- _Exercise goal_
Leave every image behind and restate the data word for word.

Segment Open

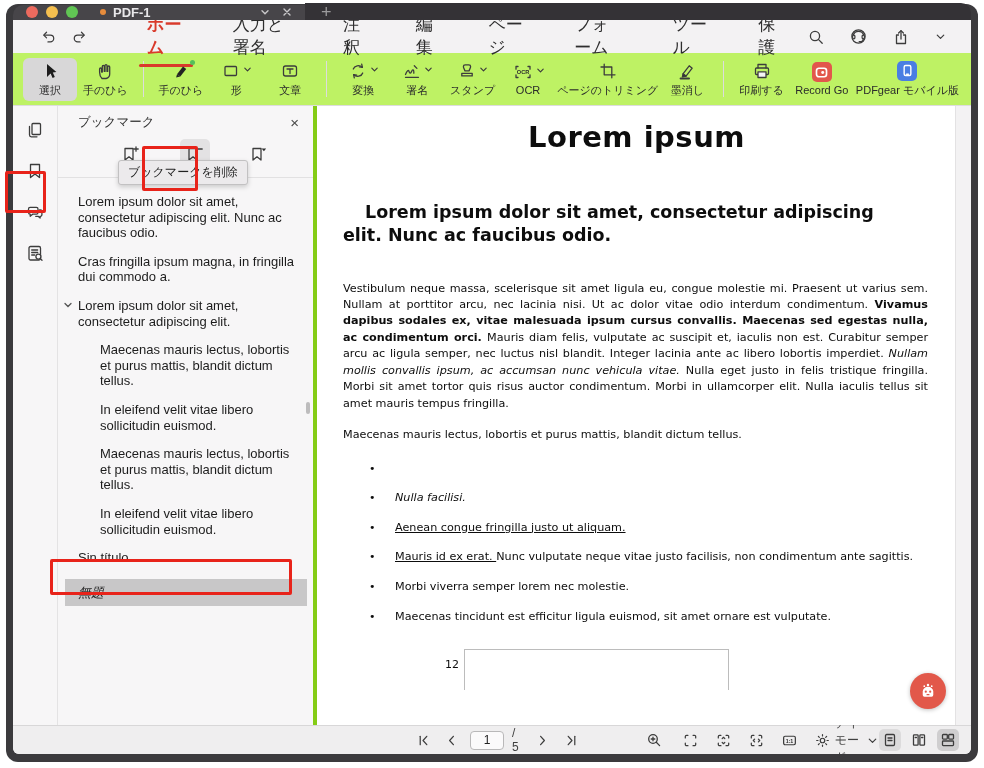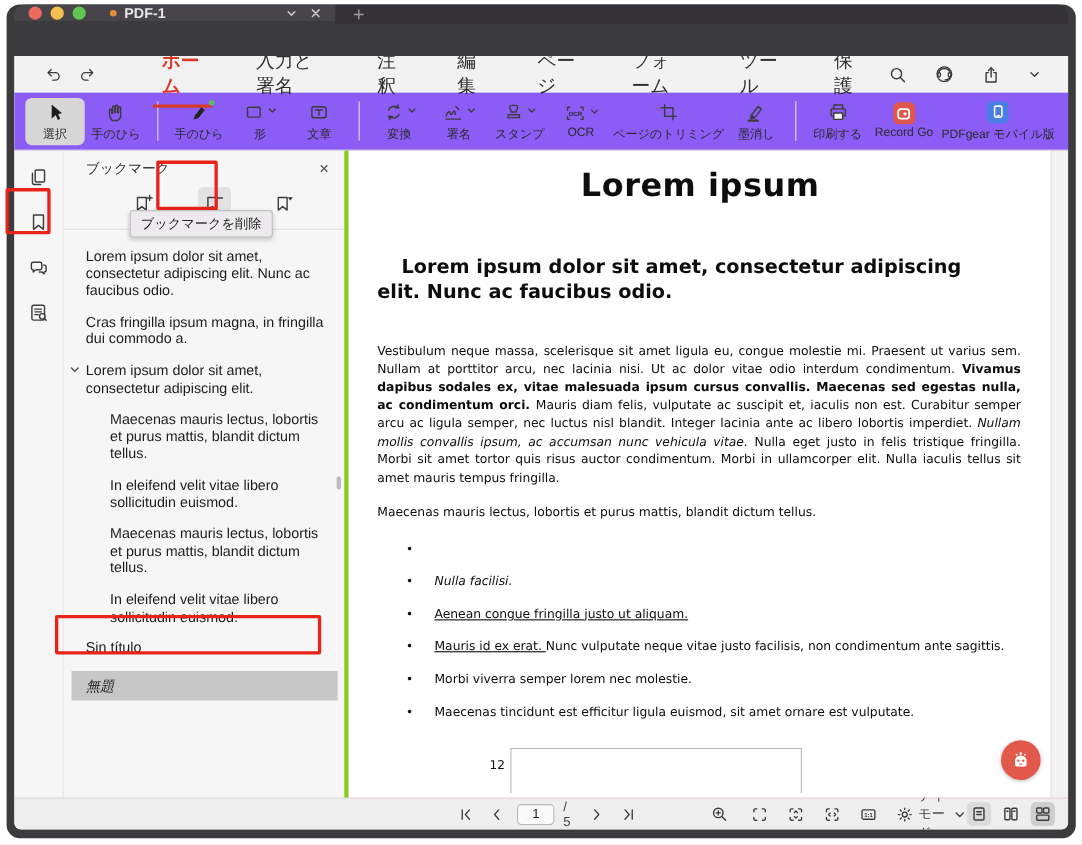--- a/index.html
+++ b/index.html
@@ -9,21 +9,21 @@
     -webkit-font-smoothing:antialiased;
   }
   
   .window{
     position:absolute;left:6px;top:4px;right:6px;bottom:6px;
     background:#3b3a3d;border-radius:12px;
     padding:0 7px 8px 7px;box-sizing:border-box;
     display:flex;flex-direction:column;
   }
   
-  .titlebar{height:47px;display:flex;align-items:flex-start;flex:0 0 auto;}
+  .titlebar{height:16px;display:flex;align-items:center;flex:0 0 auto;}
   .titlebar .tabzone{
     width:292px;background:#474549;border-radius:10px 0 0 0;
     display:flex;align-items:center;padding-left:13px;box-sizing:border-box;
   }
   .traffic{display:flex;gap:8px;margin-right:22px;}
   .light{width:12px;height:12px;border-radius:50%;}
   .light.red{background:#ec6a5e;}
   .light.yellow{background:#f5bf4f;}
   .light.green{background:#61c554;}
   .tab-dot{width:6px;height:6px;border-radius:50%;background:#e78c3c;margin-right:7px;}
@@ -41,21 +41,21 @@
   .ribbon{height:33px;flex:0 0 auto;display:flex;align-items:center;background:#f3f2f3;position:relative;}
   .ribbon .histbtns{display:flex;gap:16px;margin-left:26px;color:#3c3c3c;}
   .ribbon .tabs{display:flex;margin-left:34px;gap:0;}
   .rtab{position:relative;font-size:17px;color:#2e2e2e;padding:8px 24px 9px 24px;cursor:default;}
   .rtab.active{color:#d93a2b;font-weight:bold;}
   .rtab.active::after{
     content:"";position:absolute;left:16px;right:16px;bottom:1px;height:3px;border-radius:2px;background:#d93a2b;
   }
   .ribbon .rightics{margin-left:auto;display:flex;align-items:center;gap:24px;padding-right:24px;color:#3a3a3a;}
   
-  .toolbar{height:52px;flex:0 0 auto;display:flex;align-items:center;background:#8b5cf6;padding:0 10px;border-bottom:1px solid #dddcdd;}
+  .toolbar{height:52px;flex:0 0 auto;display:flex;align-items:center;background:#bef264;padding:0 10px;border-bottom:1px solid #dddcdd;}
   .tbtn{display:flex;flex-direction:column;align-items:center;justify-content:center;padding:3px 9px;border-radius:6px;min-width:36px;position:relative;}
   .tbtn.selected{background:#d8d7d8;}
   .tbtn .iconrow{display:flex;align-items:flex-start;height:21px;}
   .tbtn .lbl{font-size:11px;color:#2b2b2b;margin-top:1px;white-space:nowrap;}
   .tbtn .chev{margin-left:2px;margin-top:4px;}
   .tbtn .greendot{position:absolute;top:2px;right:14px;width:5px;height:5px;border-radius:50%;background:#55c05a;}
   .tb-divider{width:1px;height:36px;background:#dddcdd;margin:0 9px;}
   .badge{width:20px;height:20px;border-radius:5px;display:flex;align-items:center;justify-content:center;}
   .badge.red{background:#e2574c;}
   .badge.blue{background:#4a7ee3;}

Segment Closed

- _Solved problem_
--- a/index.html
+++ b/index.html
@@ -9,21 +9,21 @@
     -webkit-font-smoothing:antialiased;
   }
   
   .window{
     position:absolute;left:6px;top:4px;right:6px;bottom:6px;
     background:#3b3a3d;border-radius:12px;
     padding:0 7px 8px 7px;box-sizing:border-box;
     display:flex;flex-direction:column;
   }
   
-  .titlebar{height:47px;display:flex;align-items:flex-start;flex:0 0 auto;}
+  .titlebar{height:16px;display:flex;align-items:center;flex:0 0 auto;}
   .titlebar .tabzone{
     width:292px;background:#474549;border-radius:10px 0 0 0;
     display:flex;align-items:center;padding-left:13px;box-sizing:border-box;
   }
   .traffic{display:flex;gap:8px;margin-right:22px;}
   .light{width:12px;height:12px;border-radius:50%;}
   .light.red{background:#ec6a5e;}
   .light.yellow{background:#f5bf4f;}
   .light.green{background:#61c554;}
   .tab-dot{width:6px;height:6px;border-radius:50%;background:#e78c3c;margin-right:7px;}
@@ -41,21 +41,21 @@
   .ribbon{height:33px;flex:0 0 auto;display:flex;align-items:center;background:#f3f2f3;position:relative;}
   .ribbon .histbtns{display:flex;gap:16px;margin-left:26px;color:#3c3c3c;}
   .ribbon .tabs{display:flex;margin-left:34px;gap:0;}
   .rtab{position:relative;font-size:17px;color:#2e2e2e;padding:8px 24px 9px 24px;cursor:default;}
   .rtab.active{color:#d93a2b;font-weight:bold;}
   .rtab.active::after{
     content:"";position:absolute;left:16px;right:16px;bottom:1px;height:3px;border-radius:2px;background:#d93a2b;
   }
   .ribbon .rightics{margin-left:auto;display:flex;align-items:center;gap:24px;padding-right:24px;color:#3a3a3a;}
   
-  .toolbar{height:52px;flex:0 0 auto;display:flex;align-items:center;background:#8b5cf6;padding:0 10px;border-bottom:1px solid #dddcdd;}
+  .toolbar{height:52px;flex:0 0 auto;display:flex;align-items:center;background:#bef264;padding:0 10px;border-bottom:1px solid #dddcdd;}
   .tbtn{display:flex;flex-direction:column;align-items:center;justify-content:center;padding:3px 9px;border-radius:6px;min-width:36px;position:relative;}
   .tbtn.selected{background:#d8d7d8;}
   .tbtn .iconrow{display:flex;align-items:flex-start;height:21px;}
   .tbtn .lbl{font-size:11px;color:#2b2b2b;margin-top:1px;white-space:nowrap;}
   .tbtn .chev{margin-left:2px;margin-top:4px;}
   .tbtn .greendot{position:absolute;top:2px;right:14px;width:5px;height:5px;border-radius:50%;background:#55c05a;}
   .tb-divider{width:1px;height:36px;background:#dddcdd;margin:0 9px;}
   .badge{width:20px;height:20px;border-radius:5px;display:flex;align-items:center;justify-content:center;}
   .badge.red{background:#e2574c;}
   .badge.blue{background:#4a7ee3;}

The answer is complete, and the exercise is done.